I've been doing some reading on older posts and have come across this one which I thought I'd repost here.
Very relevant, especially to me the serial quitter!
I have been reading some old threads and a common theme seems to come up amongst the people who come on and then leave after a relatively short time....
They look back at either their smoking lives with fondness or at their other failed attempts to "give up" with fear.
For the vast majority of us who ever start this journey, the decision to quit is one we make with our eyes open - a reasoned one. One that we make (often with a fag in our hand) that we do not want to smoke anymore. Often it takes us days or weeks to work up to day 1. We know it is going to be tough, but we do it anyway. Eyes open, mind focussed.

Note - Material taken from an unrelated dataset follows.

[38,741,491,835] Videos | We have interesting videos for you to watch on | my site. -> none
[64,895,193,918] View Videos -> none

And then a few days or weeks later we start to remember with fondness the feeling of that one fag we enjoyed. It might have been five years ago, but we remember that one. Not the thousands we hated, just that one. And it makes us crazy until we feel like this is the hardest thing in the world and some go back. Again.
The trick is to trust yourself.
Don't go back. Look forwards to health and wealth.

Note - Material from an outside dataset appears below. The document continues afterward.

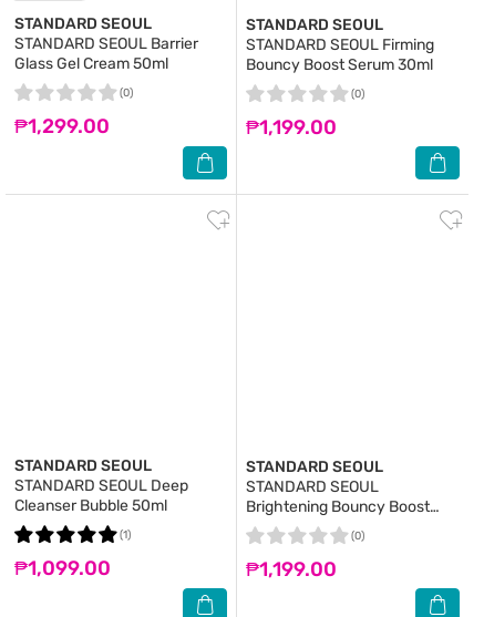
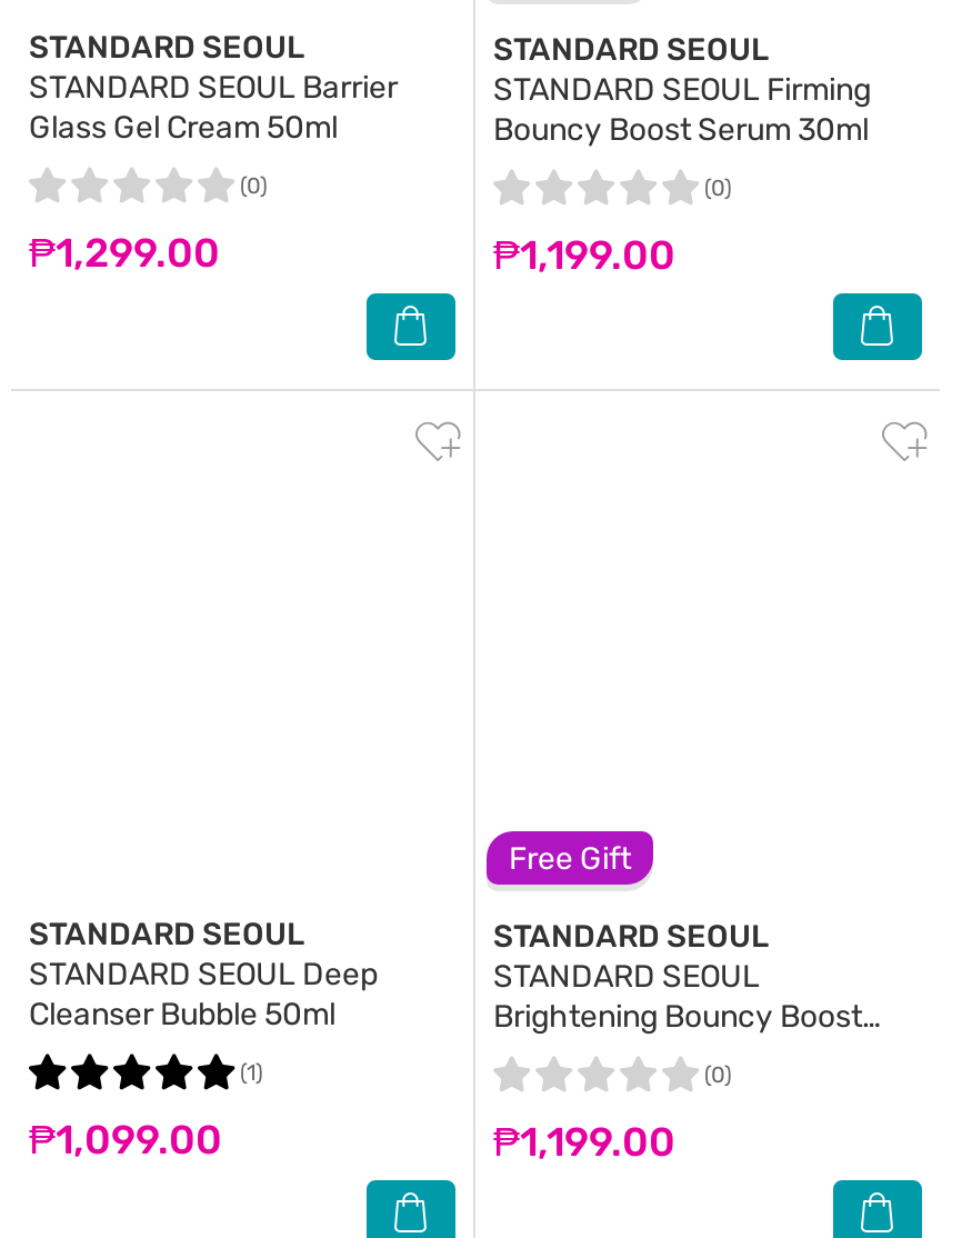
none -> [509,840,631,878] Free Gift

It took days/weeks to work up to it - would we really have put so much effort into stopping if we didn't mean it?
I can understand going back after an unplanned or unwanted attempt - I had loads of those myself in between the serious ones. The moments that I thought "that's enough" and threw my fags in the bin..... only to buy more a couple of hours later!
So why did I go back after serious attempts?
I can only put it down to forgetfulness.
I forgot how badly I wanted to be free. I looked back and it looked better to me.
Not this time. This time I have made sure that freedom is etched on my brain.
I will have urges, I know this. I knew it when I started this quit. Those urges were very strong at first. Now they are few and far between but sometimes they still pull me up and make me think.
But I knew what I was letting myself in for when I made the reasoned decision to stop smoking.
How have I got to 7 months, especially when it got tough at times?
I trusted my own decision that I was better off in every way not smoking.
And how do I intend to stay free for the rest of my life?
By trusting myself enough to know I am right not to smoke.